Pellegrino Giovanni, Hedrich Tanguy, Chowdhury Rasheda, Hall Jeffery A, Lina Jean-Marc, Dubeau Francois, Kobayashi Eliane, Grova Christophe
Multimodal Functional Imaging Lab, Biomedical Engineering Department, McGill University, Montreal, Québec, Canada.
Neurology and Neurosurgery Department, Montreal Neurological Institute, McGill University, Montreal, Québec, Canada.
Hum Brain Mapp. 2016 Jul;37(7):2528-46. doi: 10.1002/hbm.23191. Epub 2016 Apr 5.
Surgical treatment of drug-resistant epilepsy relies on the identification of the seizure onset zone (SOZ) and often requires intracranial EEG (iEEG). We have developed a new approach for non-invasive magnetic and electric source imaging of the SOZ (MSI-SOZ and ESI-SOZ) from ictal magnetoencephalography (MEG) and EEG recordings, using wavelet-based Maximum Entropy on the Mean (wMEM) method. We compared the performance of MSI-SOZ and ESI-SOZ with interictal spike source localization (MSI-spikes and ESI-spikes) and clinical localization of the SOZ (i.e., based on iEEG or lesion topography, denoted as clinical-SOZ).
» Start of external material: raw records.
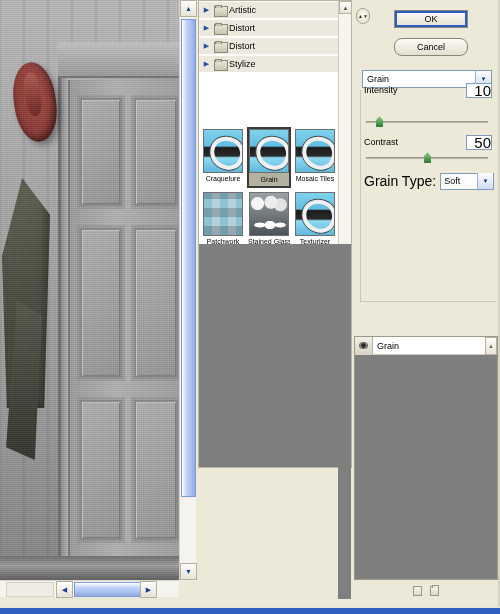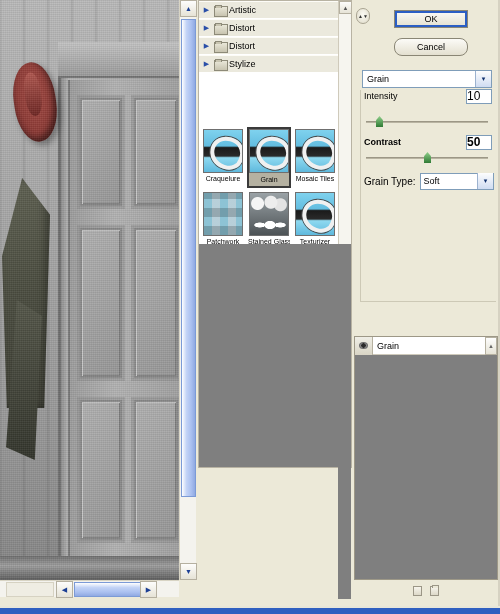--- a/index.html
+++ b/index.html
@@ -285,40 +285,40 @@
     border: 1px solid #cdc9b6; border-top: none; border-right: none;
   }
 
   .field-row {
     position: absolute; left: 10px; width: 128px; height: 16px;
     display: flex; align-items: center; justify-content: space-between;
   }
   .field-label { font-size: 9px; }
   .num-box {
     width: 26px; height: 15px; background: #fff; border: 1px solid #7f9db9;
-    font-size: 12px; text-align: left; line-height: 13px;
+    font-size: 15px; text-align: right; line-height: 13px;
   }
   .slider {
     position: absolute; left: 12px; width: 122px; height: 12px;
   }
   .slider .track {
     position: absolute; left: 0; top: 5px; width: 122px; height: 2px;
     background: #b9b4a2; border-top: 1px solid #9c9786;
   }
   .slider .knob {
     position: absolute; top: 0; width: 7px; height: 11px;
     background: linear-gradient(180deg,#8fcf8a,#2f7a34);
     clip-path: polygon(50% 0%, 100% 38%, 100% 100%, 0% 100%, 0% 38%);
   }
 
   .gt-row {
     position: absolute; left: 10px; top: 172px; width: 130px; height: 18px;
     display: flex; align-items: center; gap: 4px;
   }
-  .gt-label { font-size: 10px; white-space: nowrap; }
+  .gt-label { font-size: 14px; white-space: nowrap; }
   .gt-sel {
     flex: 1; height: 17px; background: #fff; border: 1px solid #7f9db9;
     display: flex; align-items: center;
   }
   .gt-sel .sel-text { padding-left: 3px; font-size: 9px; flex: 1; }
 
   
   #layers-pane {
     position: absolute; left: 354px; top: 336px; width: 144px; height: 262px;
     background: #ece9d8;
@@ -479,30 +479,30 @@
     <div class="btn" id="ok-btn">OK</div>
     <div class="btn" id="cancel-btn">Cancel</div>
 
     <div class="sel-wrap">
       <span class="sel-text">Grain</span>
       <span class="sel-arrow">▾</span>
     </div>
 
     <div class="group-box"></div>
 
-    <div class="field-row" style="top:88px;gap:8px;">
+    <div class="field-row" style="top:82px;gap:8px;">
       <span class="field-label">Intensity</span>
       <span class="num-box">10</span>
     </div>
     <div class="slider" style="top:116px;">
       <div class="track"></div>
       <div class="knob" style="left:10px;"></div>
     </div>
 
-    <div class="field-row" style="top:134px;font-weight:bold;">
+    <div class="field-row" style="top:134px;">
       <span class="field-label">Contrast</span>
       <span class="num-box">50</span>
     </div>
     <div class="slider" style="top:152px;">
       <div class="track"></div>
       <div class="knob" style="left:58px;"></div>
     </div>
 
     <div class="gt-row">
       <span class="gt-label">Grain Type:</span>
A total of 46 MEG or EEG seizures from 13 patients were analyzed. wMEM was applied around seizure onset, centered on the frequency band showing the strongest power change. Principal component analysis applied to spatiotemporal reconstructed wMEM sources (0.4-1 s around seizure onset) identified the main spatial pattern of ictal oscillations. Qualitative sublobar concordance and quantitative measures of distance and spatial overlaps were estimated to compare MSI/ESI-SOZ with MSI/ESI-Spikes and clinical-SOZ.
MSI/ESI-SOZ were concordant with clinical-SOZ in 81% of seizures (MSI 90%, ESI 64%). MSI-SOZ was more accurate and identified sources closer to the clinical-SOZ (P = 0.012) and to MSI-Spikes (P = 0.040) as compared with ESI-SOZ. MSI/ESI-SOZ and MSI/ESI-Spikes did not differ in terms of concordance and distance from the clinical-SOZ.
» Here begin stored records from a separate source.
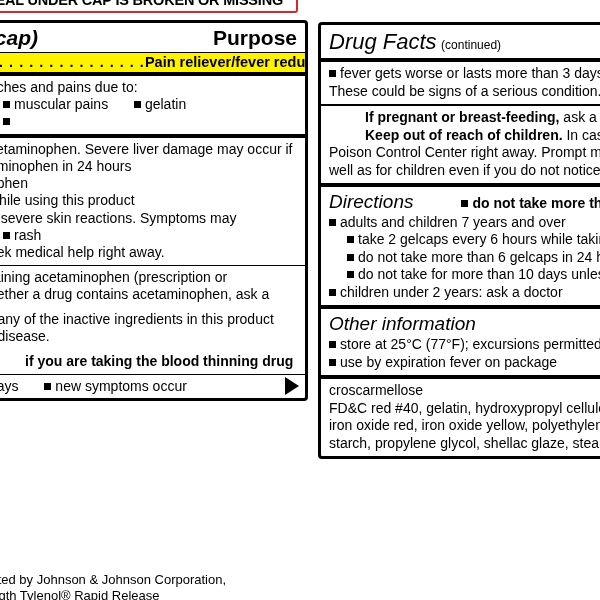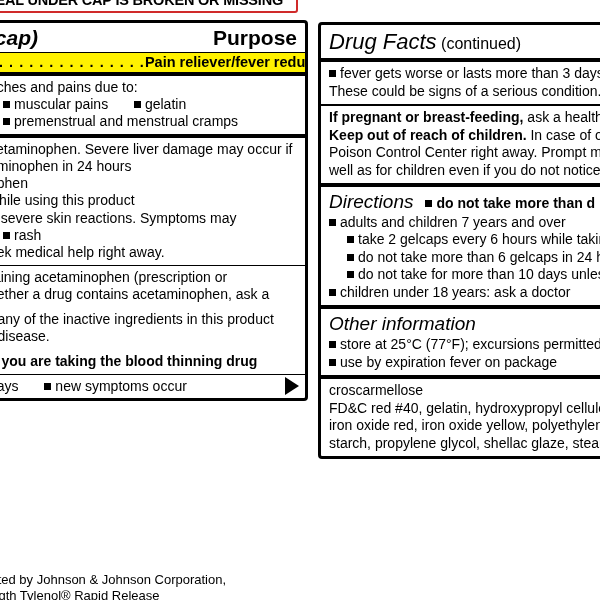--- a/index.html
+++ b/index.html
@@ -90,21 +90,21 @@
   }
   .sec .ln { white-space: nowrap; overflow: hidden; }
   .bsq {
     display: inline-block;
     width: 7px; height: 7px;
     background: #000;
     margin-right: 4px;
     vertical-align: 1px;
   }
   .indent1 { padding-left: 14px; }
-  .b { font-weight: bold; }
+  .b { font-weight: bold; margin-left: 36px; }
 
   .footer-txt {
     position: absolute;
     left: -24px;
     top: 572px;
     width: 320px;
     font-size: 13px;
     line-height: 1.25;
     white-space: nowrap;
     overflow: hidden;
@@ -142,21 +142,21 @@
   .df-head {
     padding: 4px 8px 3px 8px;
     white-space: nowrap;
   }
   .df-title {
     font-style: italic;
     font-weight: normal;
     font-size: 22px;
   }
   .df-cont {
-    font-size: 16px;
+    font-size: 12px;
     text-align: right;
   }
   .rsec {
     padding: 3px 8px 4px 8px;
     font-size: 14px;
     line-height: 1.25;
   }
   .rsec .ln { white-space: nowrap; overflow: hidden; }
   .sec-title-italic {
     font-style: italic;
@@ -192,21 +192,21 @@
     <div class="hr-thick"></div>
 
     <div class="sec">
       <div class="ln">aches and pains due to:</div>
       <div class="ln indent1">
         <span class="bsq"></span><span>muscular pains</span>
         <span style="display:inline-block;width:18px"></span>
         <span class="bsq"></span><span>gelatin</span>
       </div>
       <div class="ln indent1">
-        <span class="bsq"></span><span>premenstrual and menstrual cramps</span>
+        <span class="bsq"></span>
       </div>
     </div>
     <div class="hr-thick"></div>
 
     <div class="sec">
       <div class="ln">cetaminophen. Severe liver damage may occur if</div>
       <div class="ln">aminophen in 24 hours</div>
       <div class="ln">ophen</div>
       <div class="ln">while using this product</div>
       <div class="ln">e severe skin reactions. Symptoms may</div>
@@ -275,21 +275,21 @@
 
     <div class="rsec">
       <div class="inline-head">
         <span class="sec-title-italic">Directions</span>
         <span class="b" style="font-size:14px"><span class="bsq"></span><span>do not take more than d</span></span>
       </div>
       <div class="ln"><span class="bsq"></span><span>adults and children 7 years and over</span></div>
       <div class="ln ind2"><span class="bsq"></span><span>take 2 gelcaps every 6 hours while taking</span></div>
       <div class="ln ind2"><span class="bsq"></span><span>do not take more than 6 gelcaps in 24 h</span></div>
       <div class="ln ind2"><span class="bsq"></span><span>do not take for more than 10 days unles</span></div>
-      <div class="ln"><span class="bsq"></span><span>children under 18 years: ask a doctor</span></div>
+      <div class="ln"><span class="bsq"></span><span>children under 2 years: ask a doctor</span></div>
     </div>
     <div class="hr-thick"></div>
 
     <div class="rsec">
       <div class="sec-title-italic">Other information</div>
       <div class="ln"><span class="bsq"></span><span>store at 25°C (77°F); excursions permitted</span></div>
       <div class="ln"><span class="bsq"></span><span>use by expiration fever on package</span></div>
     </div>
     <div class="hr-thick"></div>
wMEM allows non-invasive localization of the SOZ from ictal MEG and EEG. MSI-SOZ performs better than ESI-SOZ. MSI/ESI-SOZ can provide important additional information to MSI/ESI-Spikes during presurgical evaluation. Hum Brain Mapp 37:2528-2546, 2016. © 2016 Wiley Periodicals, Inc.
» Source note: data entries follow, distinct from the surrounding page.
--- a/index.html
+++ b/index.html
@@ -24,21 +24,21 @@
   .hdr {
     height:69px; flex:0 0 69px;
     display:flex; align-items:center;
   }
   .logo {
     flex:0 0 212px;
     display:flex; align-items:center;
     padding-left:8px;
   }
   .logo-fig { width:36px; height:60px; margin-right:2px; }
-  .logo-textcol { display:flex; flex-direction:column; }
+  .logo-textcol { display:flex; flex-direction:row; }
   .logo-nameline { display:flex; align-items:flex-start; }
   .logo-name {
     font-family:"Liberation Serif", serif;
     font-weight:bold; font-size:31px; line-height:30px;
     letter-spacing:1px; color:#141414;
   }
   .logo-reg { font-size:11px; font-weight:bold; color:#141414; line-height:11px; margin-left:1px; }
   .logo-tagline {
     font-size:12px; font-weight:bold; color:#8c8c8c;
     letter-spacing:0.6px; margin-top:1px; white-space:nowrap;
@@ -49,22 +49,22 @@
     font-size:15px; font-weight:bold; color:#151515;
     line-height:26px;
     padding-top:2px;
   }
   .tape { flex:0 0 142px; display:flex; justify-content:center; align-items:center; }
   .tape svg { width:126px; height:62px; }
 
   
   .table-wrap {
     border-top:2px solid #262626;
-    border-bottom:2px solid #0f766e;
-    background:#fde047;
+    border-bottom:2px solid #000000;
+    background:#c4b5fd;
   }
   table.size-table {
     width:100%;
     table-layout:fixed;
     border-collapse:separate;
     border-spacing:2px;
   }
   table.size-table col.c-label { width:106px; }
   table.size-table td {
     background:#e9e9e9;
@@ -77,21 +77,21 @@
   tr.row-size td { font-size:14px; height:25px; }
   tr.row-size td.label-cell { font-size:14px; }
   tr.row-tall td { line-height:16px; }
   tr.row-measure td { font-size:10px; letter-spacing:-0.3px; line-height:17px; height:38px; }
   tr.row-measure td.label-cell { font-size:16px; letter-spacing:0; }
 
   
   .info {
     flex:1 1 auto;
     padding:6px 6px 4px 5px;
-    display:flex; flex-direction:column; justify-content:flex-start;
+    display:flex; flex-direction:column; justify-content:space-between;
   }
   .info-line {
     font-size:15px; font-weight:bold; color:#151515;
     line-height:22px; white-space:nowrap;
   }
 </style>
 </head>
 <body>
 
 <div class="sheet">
耐药性癫痫的外科治疗依赖于癫痫发作起始区(SOZ)的识别,通常需要进行颅内脑电图(iEEG)检查。我们开发了一种新方法,利用基于小波的均值最大熵(wMEM)方法,通过发作期脑磁图(MEG)和脑电图记录对SOZ进行非侵入性磁源成像和电源成像(分别为MSI-SOZ和ESI-SOZ)。我们将MSI-SOZ和ESI-SOZ的性能与发作间期棘波源定位(MSI-棘波和ESI-棘波)以及SOZ的临床定位(即基于iEEG或病变地形图,记为临床-SOZ)进行了比较。
对13例患者的46次MEG或脑电图发作进行了分析。在发作起始周围应用wMEM,以显示最强功率变化的频段为中心。对时空重建的wMEM源(发作起始周围0.4 - 1秒)应用主成分分析,确定发作期振荡的主要空间模式。估计定性的脑叶下一致性以及距离和空间重叠的定量测量值,以比较MSI/ESI-SOZ与MSI/ESI-棘波以及临床-SOZ。
在81%的发作中,MSI/ESI-SOZ与临床-SOZ一致(MSI为90%,ESI为64%)。与ESI-SOZ相比,MSI-SOZ更准确,识别出的源更接近临床-SOZ(P = 0.012)和MSI-棘波(P = 0.040)。MSI/ESI-SOZ和MSI/ESI-棘波在与临床-SOZ的一致性和距离方面没有差异。
wMEM允许通过发作期MEG和脑电图对SOZ进行非侵入性定位。MSI-SOZ的性能优于ESI-SOZ。在术前评估期间,MSI/ESI-SOZ可以为MSI/ESI-棘波提供重要的额外信息。《人类脑图谱》37:2528 - 2546,2016年。© 2016威利期刊公司。